Once you’ve found the right spot, don’t rush into signing the lease. Commercial leases are complex and heavily favour landlords. Get a solicitor experienced in commercial property to review the terms. Pay close attention to rent reviews, make-good clauses, permitted use, and what happens if the landlord sells. Negotiate hard on fit-out contributions and rent-free periods while you’re getting set up. These early negotiations can save you tens of thousands down the track.
Understand Your Permits and Licences
The paperwork side of opening a food business is enough to make anyone’s head spin. Every state and council has slightly different requirements, so start this process early. Some permits take weeks or even months to come through, and you cannot legally open without them.
At minimum, you’ll need to register as a food business with your local council and meet food safety requirements. If you’re serving alcohol, that’s a whole other layer of licensing with its own timeline and conditions. Here’s a breakdown of what most new venues need to sort out.
| Permit/Licence | Who Issues It | Timeframe | Notes |
| Food business registration | Local council | 2-4 weeks | Required before opening |
| Food safety supervisor certificate | Registered training organisation | 1-2 days | At least one staff member must hold this |
| Development approval (if fit-out required) | Local council | 4-12 weeks | Depends on scope of works |
| Liquor licence | State liquor authority | 6-12 weeks | Start early, process is lengthy |
| Outdoor dining permit | Local council | 2-6 weeks | If you want footpath seating |
| Music/entertainment licence | APRA AMCOS | 1-2 weeks | Required if playing music |
| Signage approval | Local council | 2-4 weeks | For external signage |
Plan Your Kitchen Layout and Equipment
Your kitchen layout determines how efficiently your team can work during a busy service. Get this wrong and you’ll be dealing with bottlenecks, frustrated staff, and slower ticket times for years. Work with a commercial kitchen designer if your budget allows.

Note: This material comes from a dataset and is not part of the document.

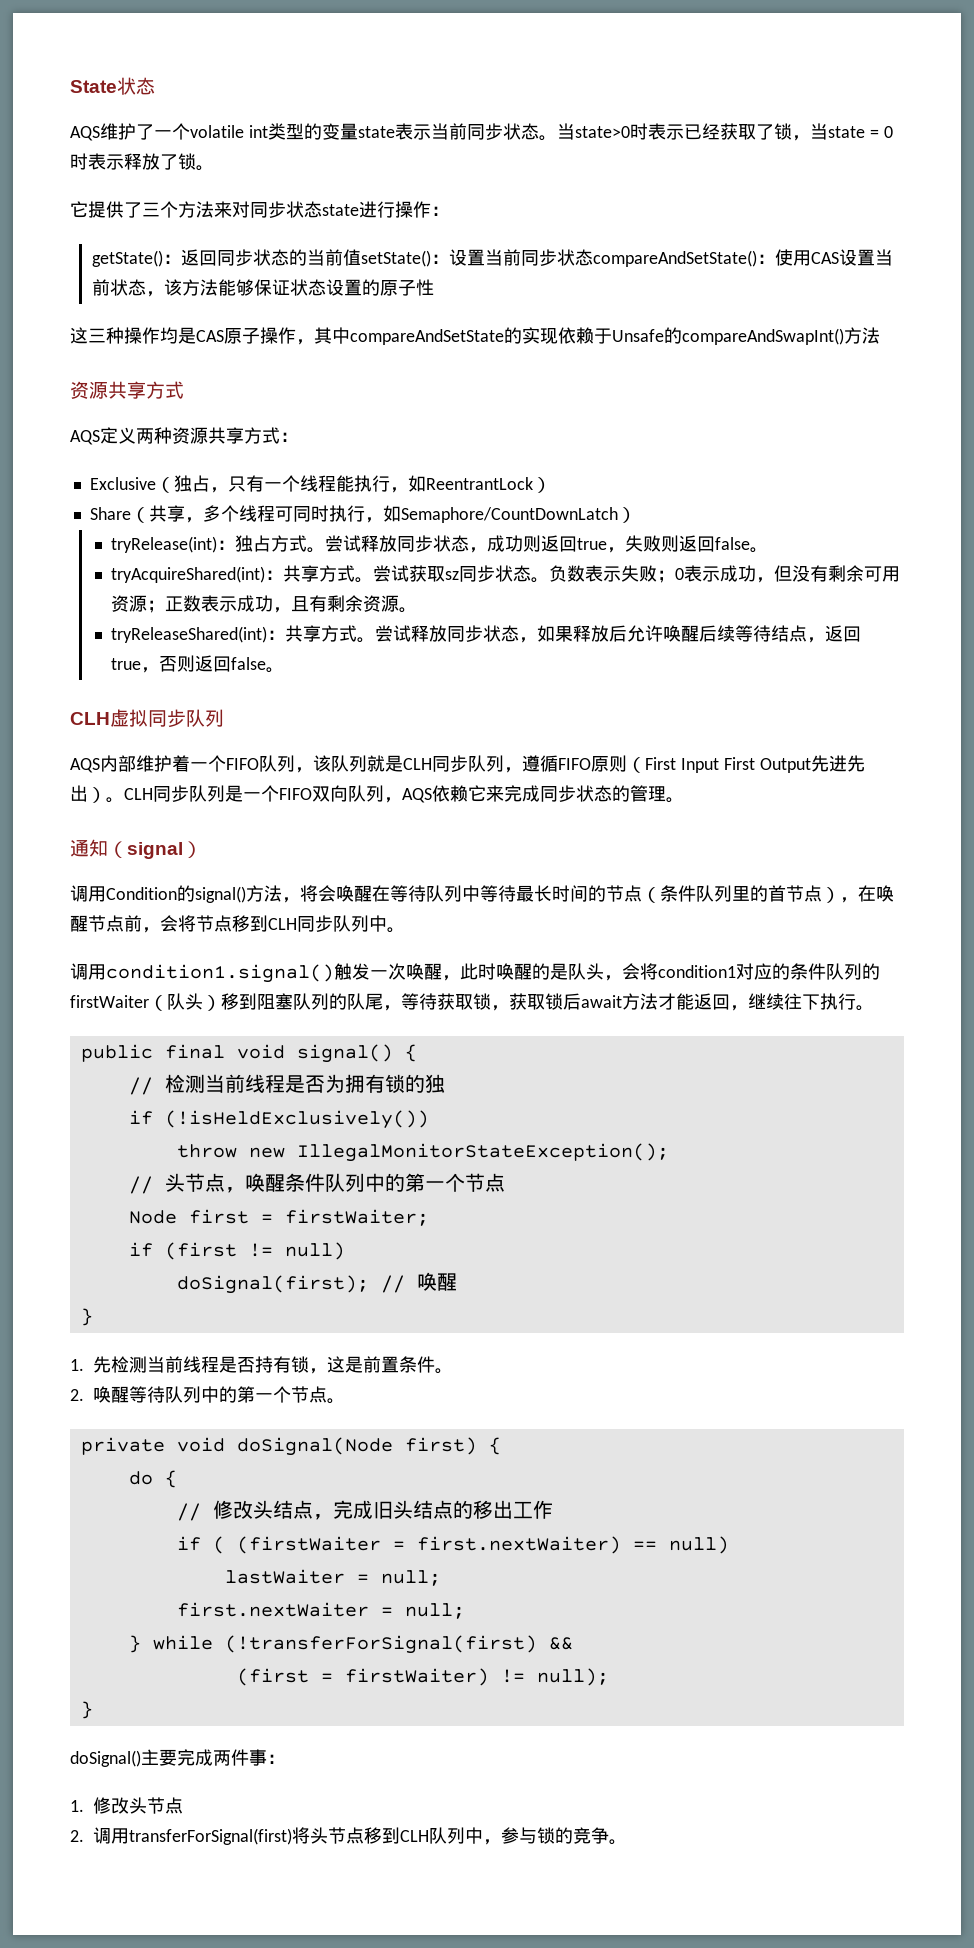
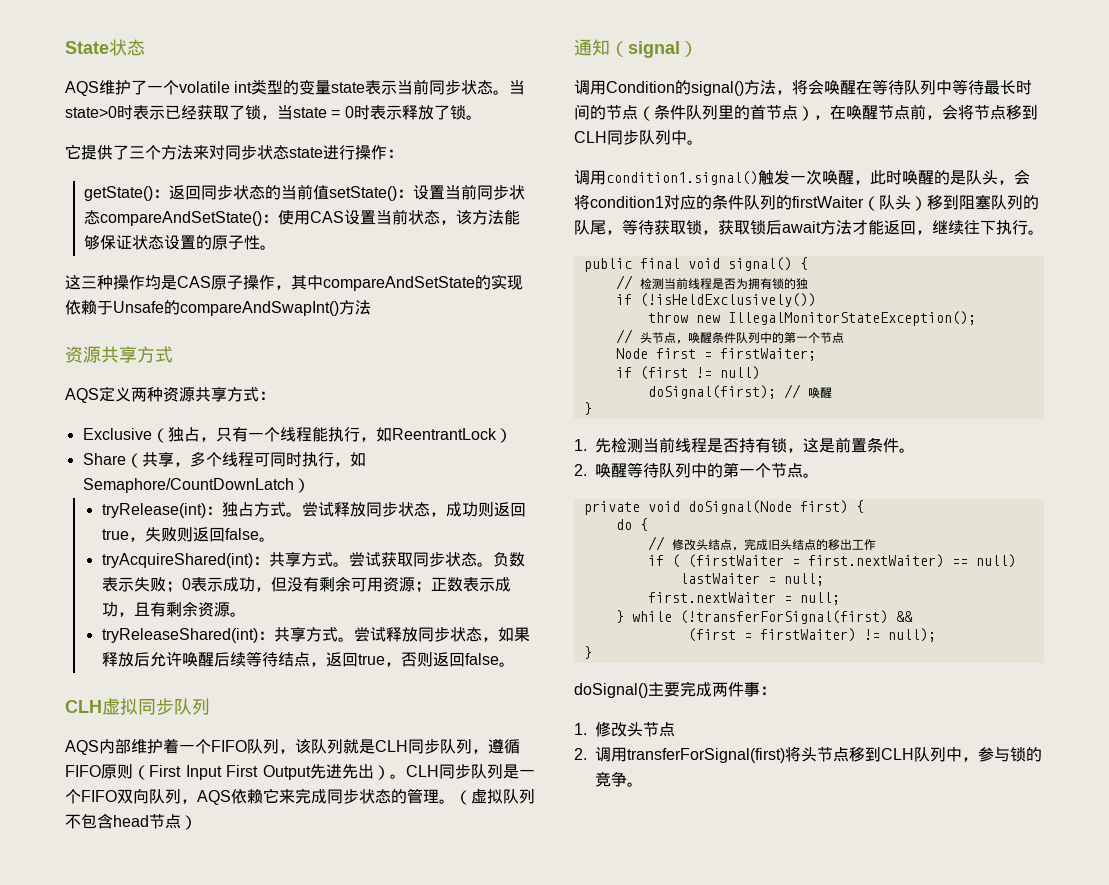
(434, 287) none -> [260,245,277,250] 。
[445,571,460,580] sz -> (413, 559) none
(684, 800) none -> [455,788,535,805] [65,813,197,830] （虚拟队列不包含head节点）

Think carefully about workflow. Ingredients should flow logically from storage to prep to cooking to plating to service. Your dishwashing area needs to be accessible but not blocking main thoroughfares. Consider where staff will stand during peak periods and whether they’ll be bumping into each other. On equipment, decide what you genuinely need versus what would be nice to have. Second-hand commercial equipment can save you a fortune, just make sure it’s been properly serviced.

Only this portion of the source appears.